Every line from the line containing "Пшеничный | НЕТТО: 84,90 -> 84,92" through the final line of the data is to be printed exactly; no other line is to appear.

* _Revision tracking records_
++++

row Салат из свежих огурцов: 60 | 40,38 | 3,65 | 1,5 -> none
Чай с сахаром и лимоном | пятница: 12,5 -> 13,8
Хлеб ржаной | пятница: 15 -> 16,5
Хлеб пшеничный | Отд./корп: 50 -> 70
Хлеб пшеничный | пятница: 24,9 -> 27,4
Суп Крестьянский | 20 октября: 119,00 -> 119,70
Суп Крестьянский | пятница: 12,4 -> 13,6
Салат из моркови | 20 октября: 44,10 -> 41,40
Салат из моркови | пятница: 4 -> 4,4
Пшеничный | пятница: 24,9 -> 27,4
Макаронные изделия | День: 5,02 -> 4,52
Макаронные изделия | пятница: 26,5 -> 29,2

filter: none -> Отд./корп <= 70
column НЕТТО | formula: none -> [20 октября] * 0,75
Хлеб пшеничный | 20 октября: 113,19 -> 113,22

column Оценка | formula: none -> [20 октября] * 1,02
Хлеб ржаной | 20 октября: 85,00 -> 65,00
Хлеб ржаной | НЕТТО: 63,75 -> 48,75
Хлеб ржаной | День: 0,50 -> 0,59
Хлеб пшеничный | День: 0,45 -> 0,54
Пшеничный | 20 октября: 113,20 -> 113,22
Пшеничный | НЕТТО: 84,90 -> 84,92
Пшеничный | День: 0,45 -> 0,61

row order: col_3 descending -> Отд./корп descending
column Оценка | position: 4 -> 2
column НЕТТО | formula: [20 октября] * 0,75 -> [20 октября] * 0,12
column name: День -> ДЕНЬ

++++

* _Written solution_
Пшеничный | НЕТТО: 84,90 -> 84,92
Пшеничный | День: 0,45 -> 0,61

row order: col_3 descending -> Отд./корп descending
column Оценка | position: 4 -> 2
column НЕТТО | formula: [20 октября] * 0,75 -> [20 октября] * 0,12
column name: День -> ДЕНЬ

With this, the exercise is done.